▶ Your goal:
Keep to one stretch of the data below, the lines from the one with "CABO FRIO SILVER MATTE: 3 for 1005.00 -> none" up to and including the one with "total: 3384.44 -> 2200.62", and return that stretch exactly.

▶ Exercise inputs:

-------

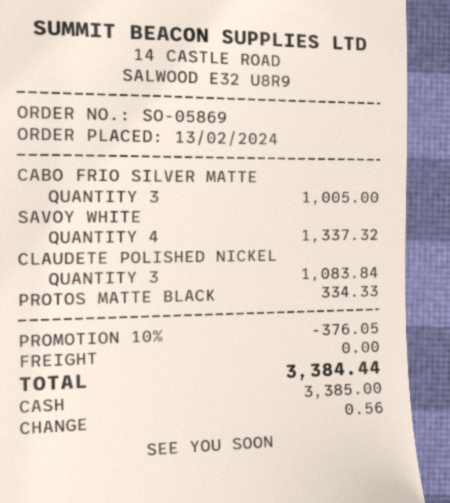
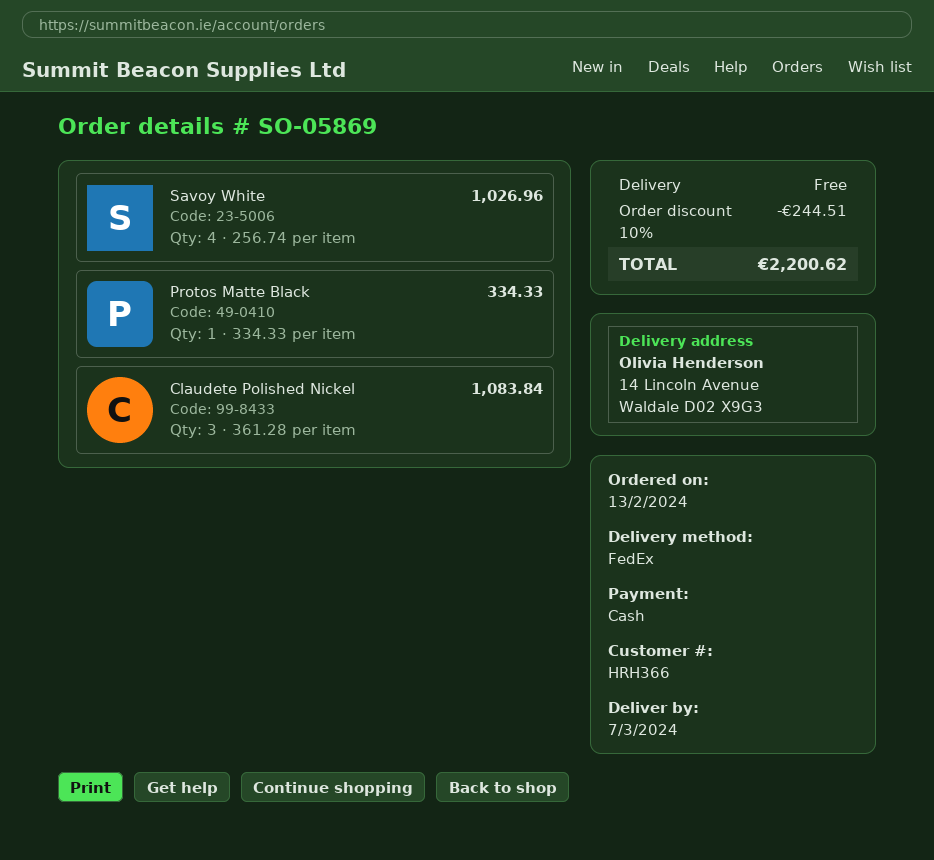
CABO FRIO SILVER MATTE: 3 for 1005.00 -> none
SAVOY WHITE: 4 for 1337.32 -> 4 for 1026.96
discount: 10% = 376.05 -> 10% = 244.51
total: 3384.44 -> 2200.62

-------

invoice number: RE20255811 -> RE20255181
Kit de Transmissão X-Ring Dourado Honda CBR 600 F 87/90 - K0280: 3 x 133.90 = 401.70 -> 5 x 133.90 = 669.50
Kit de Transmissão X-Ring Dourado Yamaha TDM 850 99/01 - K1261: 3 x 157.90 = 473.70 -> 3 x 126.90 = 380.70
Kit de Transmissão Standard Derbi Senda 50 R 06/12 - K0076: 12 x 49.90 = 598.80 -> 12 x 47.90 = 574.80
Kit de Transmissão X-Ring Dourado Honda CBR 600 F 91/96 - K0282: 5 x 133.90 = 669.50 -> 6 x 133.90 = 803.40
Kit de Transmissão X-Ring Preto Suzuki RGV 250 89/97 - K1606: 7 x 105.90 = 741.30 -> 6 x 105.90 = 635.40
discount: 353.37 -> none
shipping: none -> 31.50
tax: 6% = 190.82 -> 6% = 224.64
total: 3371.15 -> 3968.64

-------

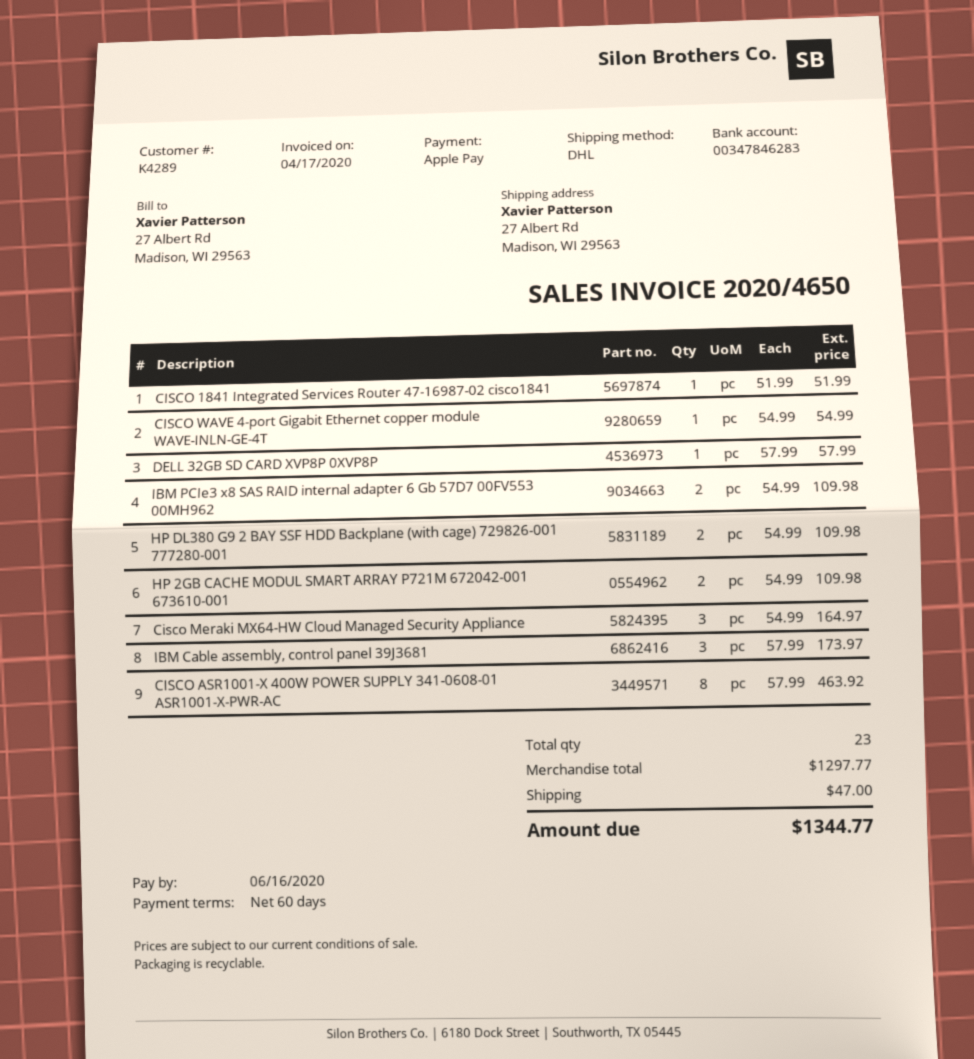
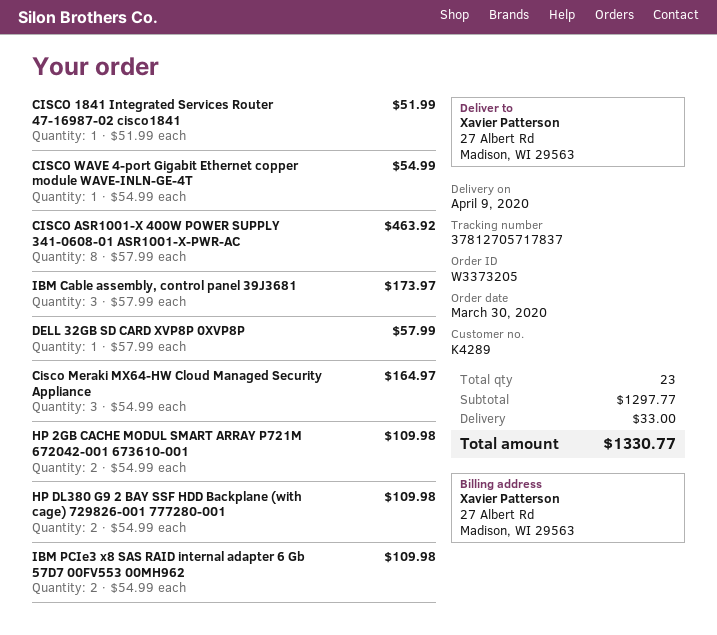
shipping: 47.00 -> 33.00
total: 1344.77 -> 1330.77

-------

▶ Problem solution:
CABO FRIO SILVER MATTE: 3 for 1005.00 -> none
SAVOY WHITE: 4 for 1337.32 -> 4 for 1026.96
discount: 10% = 376.05 -> 10% = 244.51
total: 3384.44 -> 2200.62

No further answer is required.